DATA EXTRACTS Start Marker

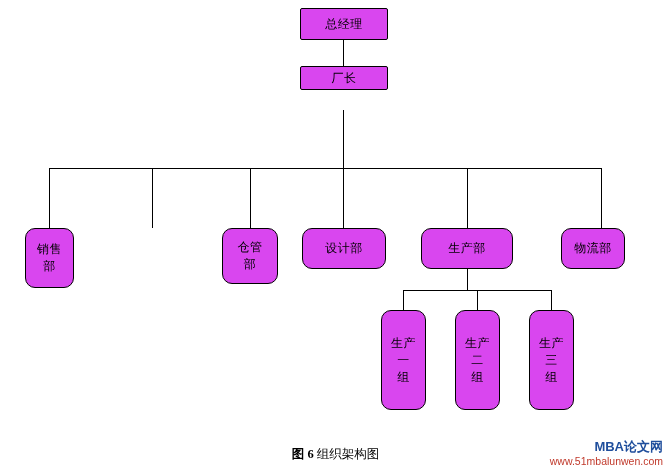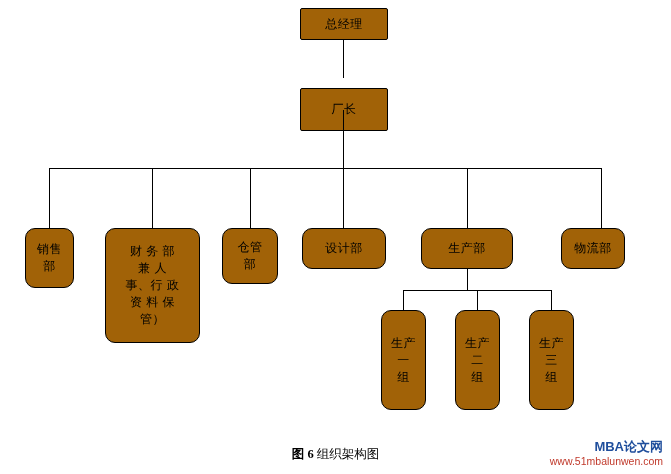--- a/index.html
+++ b/index.html
@@ -26,7 +26,7 @@
     position: absolute;
     box-sizing: border-box;
     border: 1px solid #000000;
-    background: #a16207;
+    background: #d946ef;
     display: flex;
     align-items: center;
     justify-content: center;

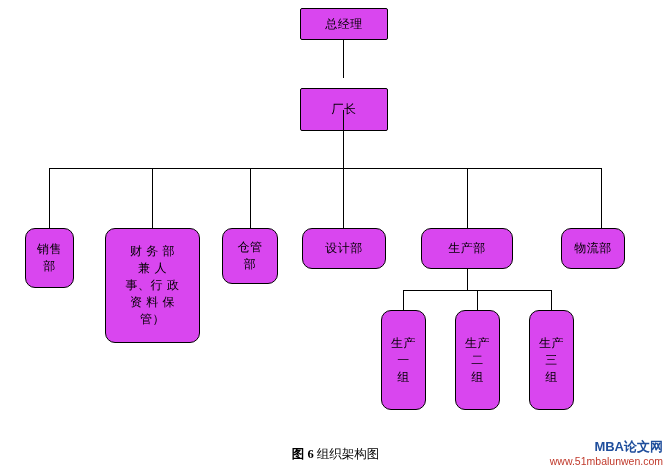--- a/index.html
+++ b/index.html
@@ -100,7 +100,7 @@
 
   <div class="line vline" style="left:343px; top:40px; height:38px;"></div>
 
-  <div class="node" style="left:300px; top:88px; width:88px; height:43px;">
+  <div class="node" style="left:300px; top:66px; width:88px; height:24px;">
     <span class="label">厂长</span>
   </div>
 

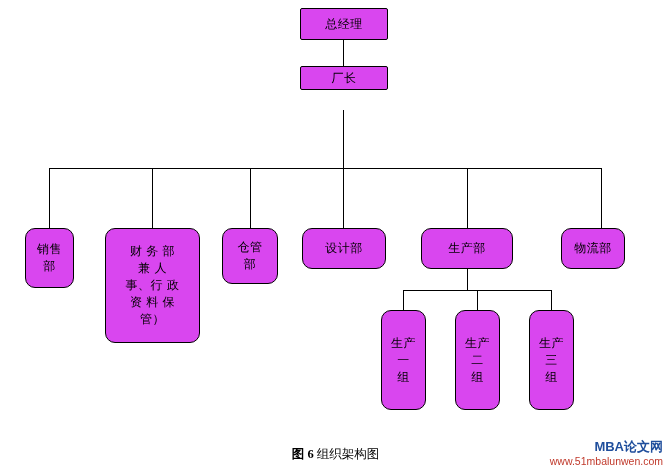--- a/index.html
+++ b/index.html
@@ -120,13 +120,6 @@
 部</span>
   </div>
 
-  <div class="node rounded" style="left:105px; top:228px; width:95px; height:115px;">
-    <span class="label">财 务 部
-兼 人
-事、行 政
-资 料 保
-管）</span>
-  </div>
 
   <div class="node rounded" style="left:222px; top:228px; width:56px; height:56px;">
     <span class="label">仓管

DATA EXTRACTS End Marker

- **WORK REQUIRED**
Every record should be duplicated exactly, though any picture in it must be left out.

- **RESULT OF THIS TASK**
--- a/index.html
+++ b/index.html
@@ -26,7 +26,7 @@
     position: absolute;
     box-sizing: border-box;
     border: 1px solid #000000;
-    background: #a16207;
+    background: #d946ef;
     display: flex;
     align-items: center;
     justify-content: center;

--- a/index.html
+++ b/index.html
@@ -100,7 +100,7 @@
 
   <div class="line vline" style="left:343px; top:40px; height:38px;"></div>
 
-  <div class="node" style="left:300px; top:88px; width:88px; height:43px;">
+  <div class="node" style="left:300px; top:66px; width:88px; height:24px;">
     <span class="label">厂长</span>
   </div>
 

--- a/index.html
+++ b/index.html
@@ -120,13 +120,6 @@
 部</span>
   </div>
 
-  <div class="node rounded" style="left:105px; top:228px; width:95px; height:115px;">
-    <span class="label">财 务 部
-兼 人
-事、行 政
-资 料 保
-管）</span>
-  </div>
 
   <div class="node rounded" style="left:222px; top:228px; width:56px; height:56px;">
     <span class="label">仓管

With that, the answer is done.